Cette célèbre nouvelle est la première que j’ai lue de Stefan Zweig, et la dernière œuvre qu’il ait écrite, en 1941, peu avant de se suicider.
Elle met en scène deux personnages dont l’histoire de chacun est racontée dans un récit enchâssé : le champion du monde d’échecs Mirko Czentovic, et l’énigmatique Docteur B…
Le premier, de modeste condition et même plutôt borné intellectuellement, joue avec un pragmatisme brutal, ancré dans la matérialité de ces pièces de bois.

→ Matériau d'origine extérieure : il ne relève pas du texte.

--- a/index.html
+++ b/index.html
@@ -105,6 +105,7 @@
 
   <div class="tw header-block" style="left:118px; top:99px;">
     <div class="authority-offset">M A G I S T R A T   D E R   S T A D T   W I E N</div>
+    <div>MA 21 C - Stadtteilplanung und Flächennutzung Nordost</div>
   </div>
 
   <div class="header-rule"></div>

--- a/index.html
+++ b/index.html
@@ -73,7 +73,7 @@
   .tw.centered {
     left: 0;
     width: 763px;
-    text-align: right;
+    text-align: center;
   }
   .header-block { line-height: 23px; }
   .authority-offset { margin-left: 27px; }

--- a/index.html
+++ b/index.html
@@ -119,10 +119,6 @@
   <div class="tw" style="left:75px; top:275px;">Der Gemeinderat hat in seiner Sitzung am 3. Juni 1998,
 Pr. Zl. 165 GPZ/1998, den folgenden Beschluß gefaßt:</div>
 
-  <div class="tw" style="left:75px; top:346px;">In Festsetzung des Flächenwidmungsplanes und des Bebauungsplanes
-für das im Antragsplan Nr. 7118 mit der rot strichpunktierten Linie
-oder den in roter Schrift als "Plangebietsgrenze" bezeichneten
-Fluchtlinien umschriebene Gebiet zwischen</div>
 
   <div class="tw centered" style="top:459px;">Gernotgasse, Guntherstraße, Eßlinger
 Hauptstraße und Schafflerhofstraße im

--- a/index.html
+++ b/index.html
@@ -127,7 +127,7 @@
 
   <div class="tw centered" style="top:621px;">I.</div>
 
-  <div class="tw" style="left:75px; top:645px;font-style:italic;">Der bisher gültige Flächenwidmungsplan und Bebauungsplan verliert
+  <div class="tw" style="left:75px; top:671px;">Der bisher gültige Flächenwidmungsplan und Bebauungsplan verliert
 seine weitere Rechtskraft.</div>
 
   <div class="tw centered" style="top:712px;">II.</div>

Le second, emprisonné par les nazis, n’avait trouvé d’autre ressource dans son isolement que de lire l’unique livre qu’il eût trouvé, un manuel d’échecs, une collection de cinquante parties jouées par des maîtres. Il apprit donc les techniques les plus subtiles du jeu de manière purement abstraite. A la fin, lorsqu’il eût rejoué toutes les parties, il essaya d’en inventer, en jouant… contre lui-même :

« Si donc les deux camps sont représentés par la même personne, la situation devient contradictoire. Comment un seul et même cerveau pourrait-il à la fois savoir et ne pas savoir quel but il se propose, et, en jouant avec les blancs, oublier sur commande son intention et ses plans, faits la minute précédente avec les noirs ? Un pareil dédoublement de la pensée suppose un dédoublement complet de la conscience, une capacité d’isoler à volonté certaines parties du cerveau. » (p. 69)
Pour ne pas mourir d’inaction, c’est ce que M. B… va faire, jusqu’à la folie. Folie qui sera soignée cependant. Nous le retrouvons donc à bord du bateau où le narrateur et Czentovic se trouvent.

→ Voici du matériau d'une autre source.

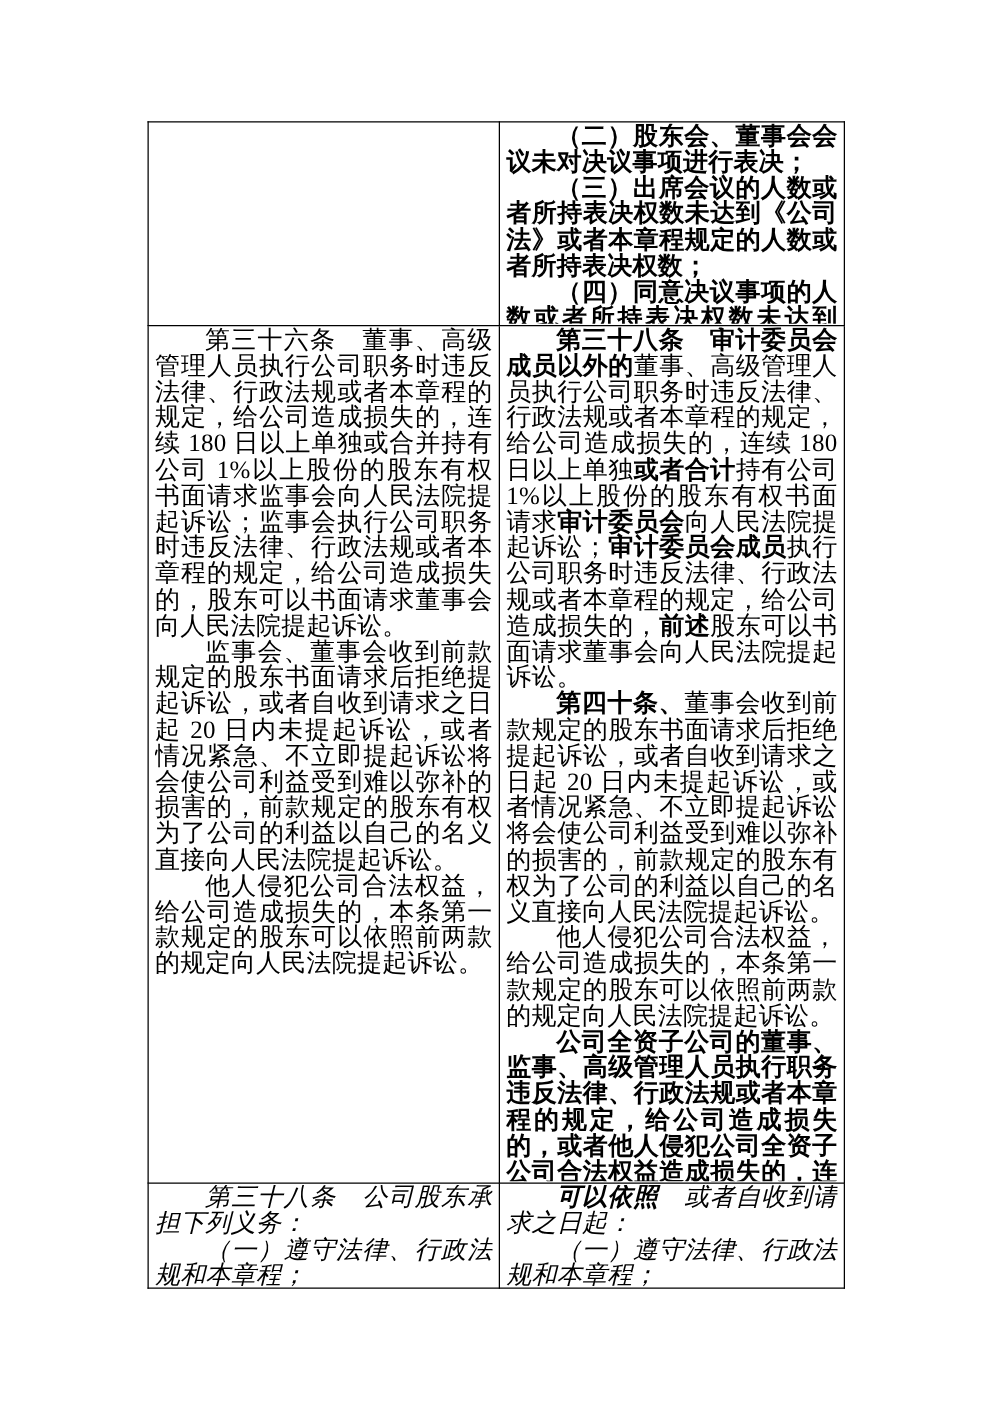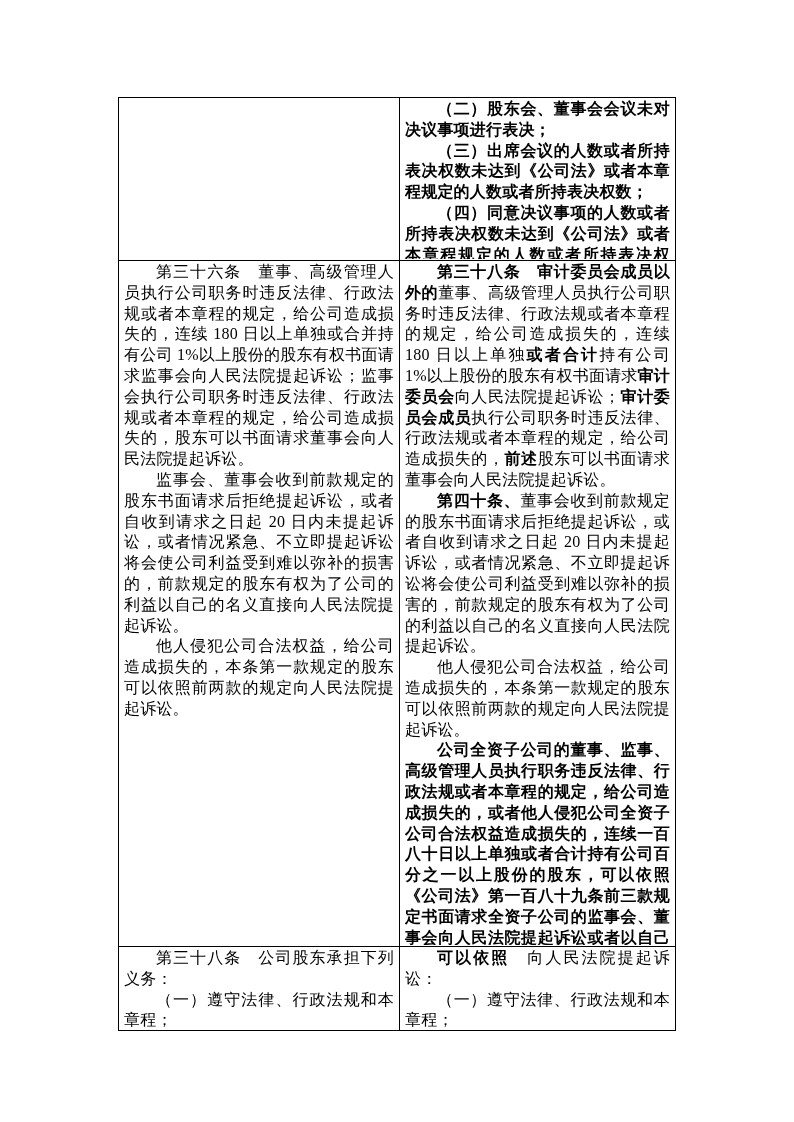--- a/index.html
+++ b/index.html
@@ -32,7 +32,7 @@
   .para {
     margin: 0;
     text-indent: 2em;
-    font-size: 16px;
+    font-size: 20px;
     line-height: 20.8px;
     text-align: justify;
     letter-spacing: 0.2px;

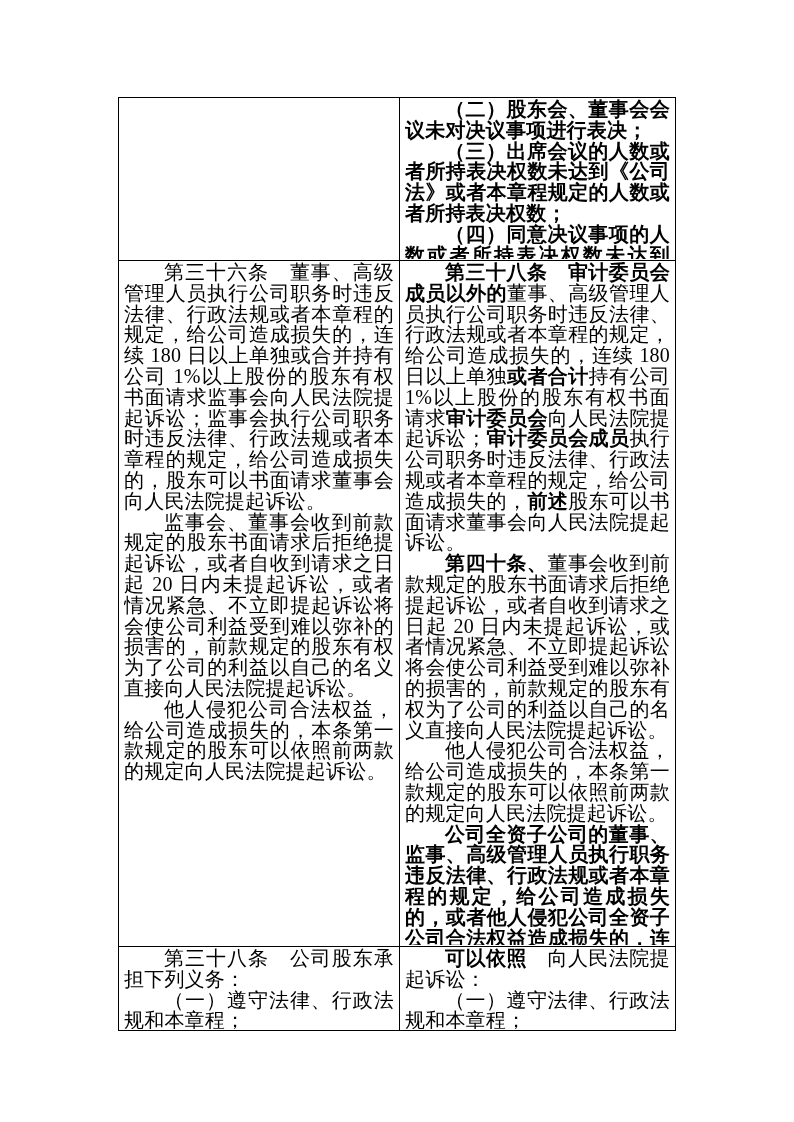--- a/index.html
+++ b/index.html
@@ -28,7 +28,7 @@
   .cell { overflow: hidden; }
   .cell.r1 { height: 160px; }
   .cell.r2 { height: 683px; }
-  .cell.r3 { height: 81px; }
+  .cell.r3 { height: 81px; font-style: italic; }
   .para {
     margin: 0;
     text-indent: 2em;

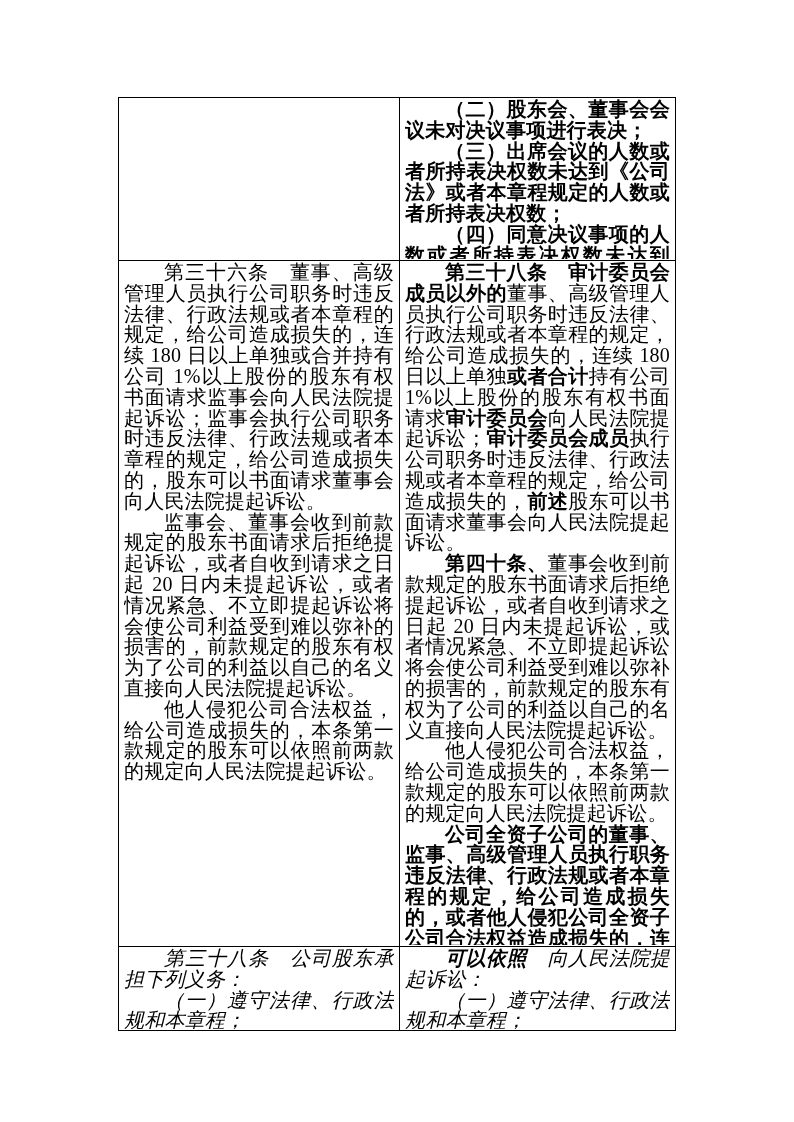--- a/index.html
+++ b/index.html
@@ -87,7 +87,7 @@
         </td>
         <td>
           <div class="cell r3">
-              <p class="para"><span class="run bold">可以依照</span><span class="run">　向人民法院提起诉讼：</span></p>
+              <p class="para"><span class="run bold">可以依照</span><span class="run">　或者自收到请求之日起：</span></p>
               <p class="para"><span class="run">（一）遵守法律、行政法规和本章程；</span></p>
               <p class="para"><span class="run">（二）依其所认购的股份和入股方式缴纳</span></p>
             </div>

C’est dans la partie d’échecs finale entre Czentovic et M. B… que se joue une bataille supérieure : celui de l’homme cultivé contre la brutalité nazie ; Czentovic devient en effet une sorte de bourreau en faisant attendre longuement son adversaire qui, pris de son délire, non seulement anticipe les neuf coups suivants, mais se met à parler seul, à s’exciter anormalement, à marcher de long en large selon les mêmes limites spatiales que celles de sa cellule de captif… Jusqu’à ce qu’il déclare un échec au roi qui n’existe en réalité pas. S’il revient à la raison, c’est avec un certain calme désespoir.

Cette nouvelle, qui ressemble un peu au départ à un récit policier, se développe de manière à la fois rigoureuse et séduisante. En guise de conclusion, je vous restitue une citation métatextuelle remarquable : « Je vécus quatre mois dans ces conditions indescriptibles. Quatre mois, c’est vite écrit et c’est vite dit. Un quart de seconde suffit à articuler ces trois syllabes : quatre mois. Quelques caractères suffisent à les noter. Mais comment peindre, comment exprimer, fût-ce pour soi-même, une vie qui s’écoule hors de l’espace et du temps ? » (p. 57)

Stefan Zweig, Le joueur d’échecs, Le Livre de Poche.